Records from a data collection

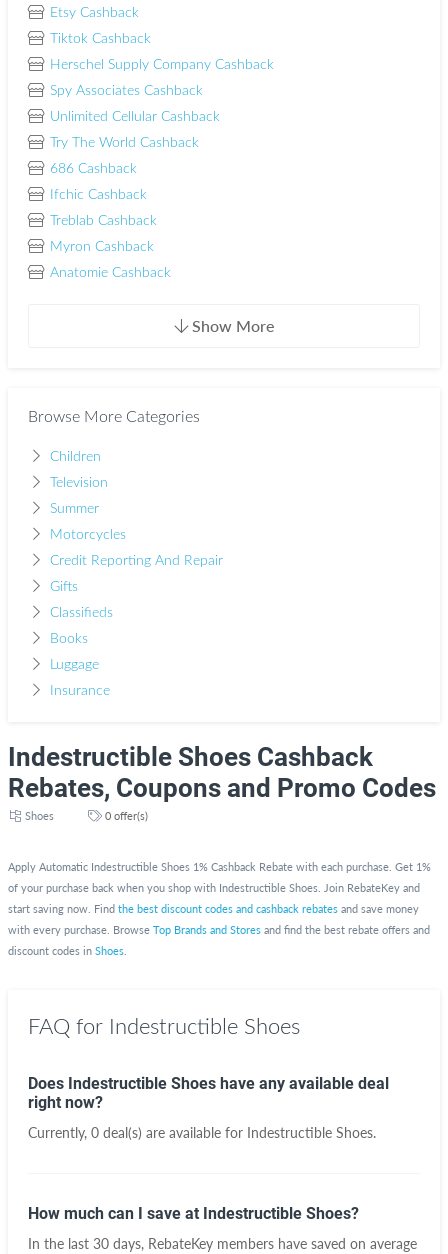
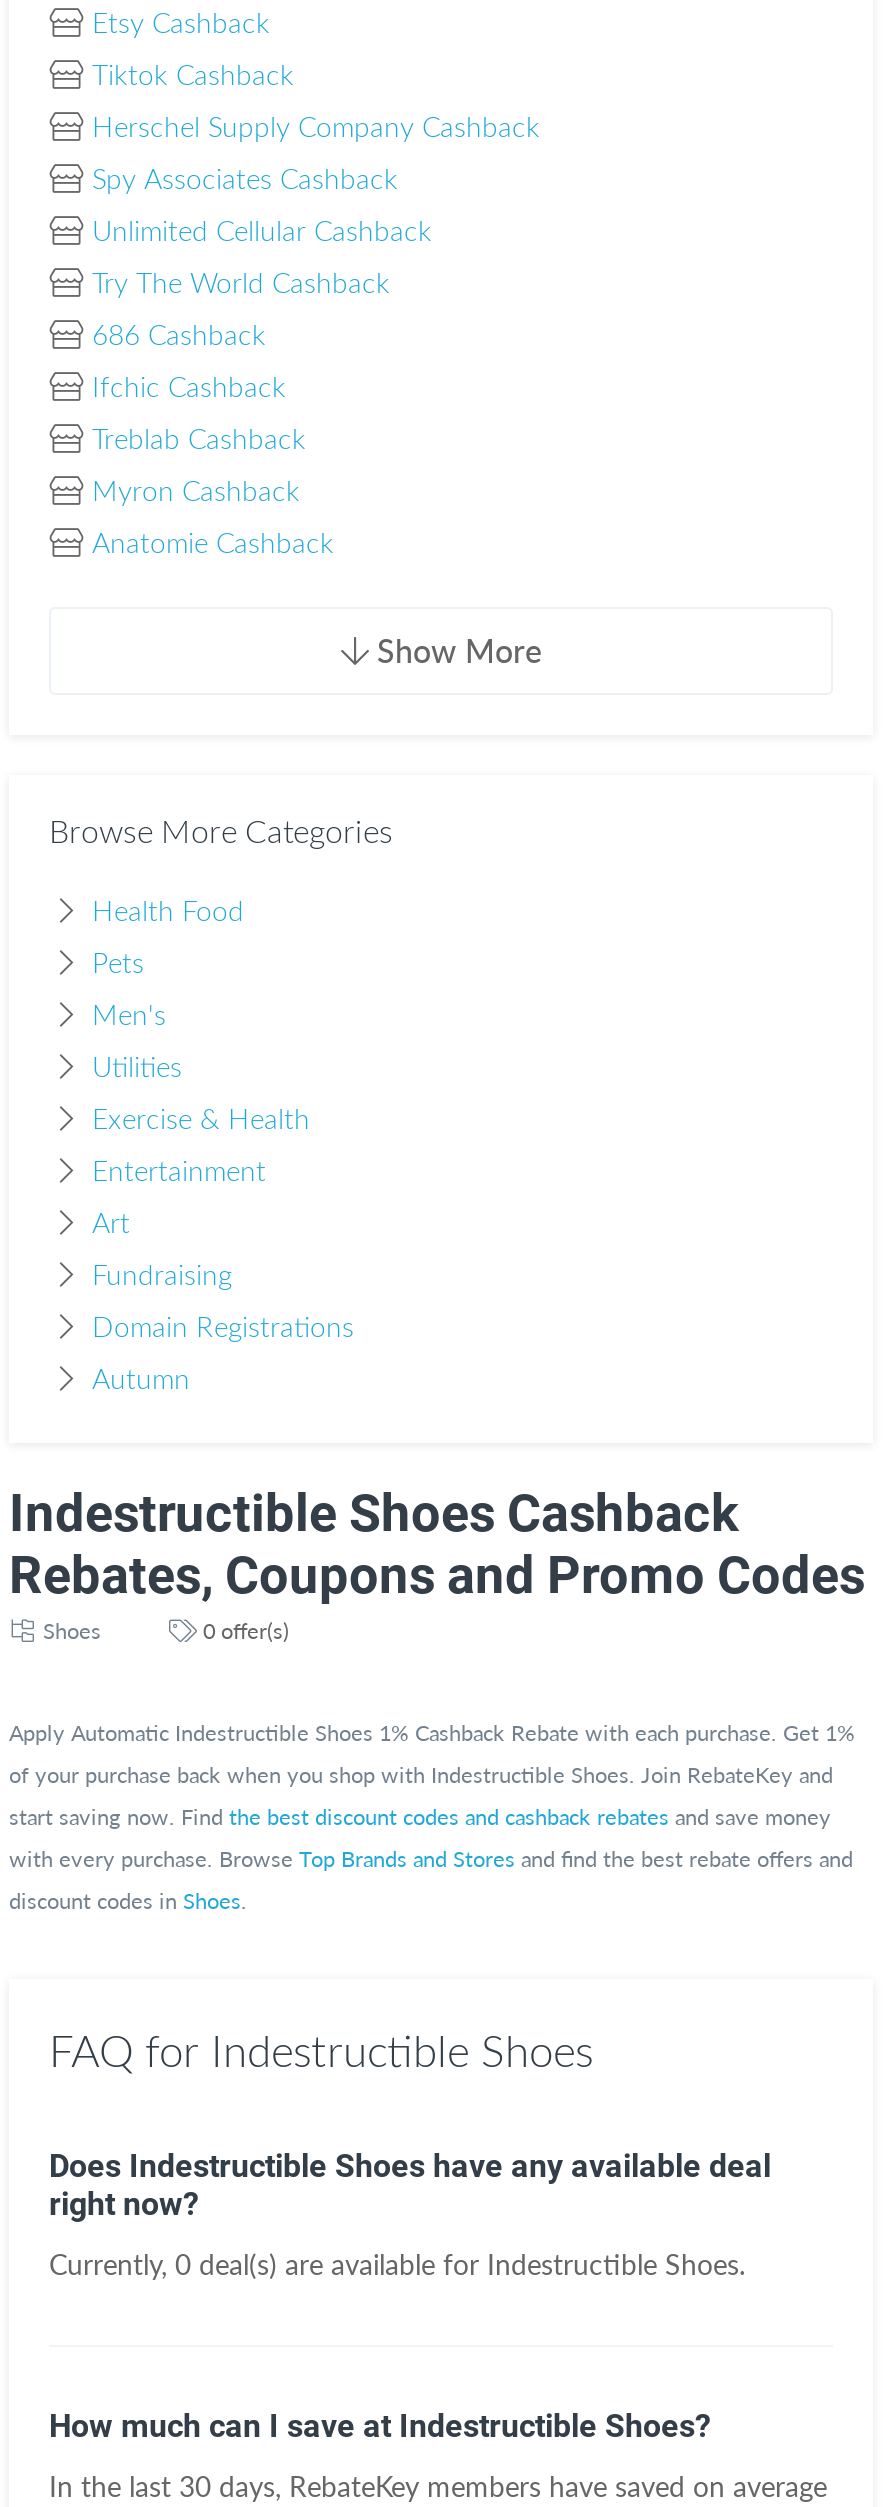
- Children
+ Health Food

- Television
+ Pets

- Summer
+ Men's

- Motorcycles
+ Utilities

- Credit Reporting And Repair
+ Exercise & Health

- Gifts
+ Entertainment

- Classifieds
+ Art

- Books
+ Fundraising

- Luggage
+ Domain Registrations

- Insurance
+ Autumn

# About this task
Give all the entries again exactly, dropping each picture.

# Result of this exercise
- Children
+ Health Food

- Television
+ Pets

- Summer
+ Men's

- Motorcycles
+ Utilities

- Credit Reporting And Repair
+ Exercise & Health

- Gifts
+ Entertainment

- Classifieds
+ Art

- Books
+ Fundraising

- Luggage
+ Domain Registrations

- Insurance
+ Autumn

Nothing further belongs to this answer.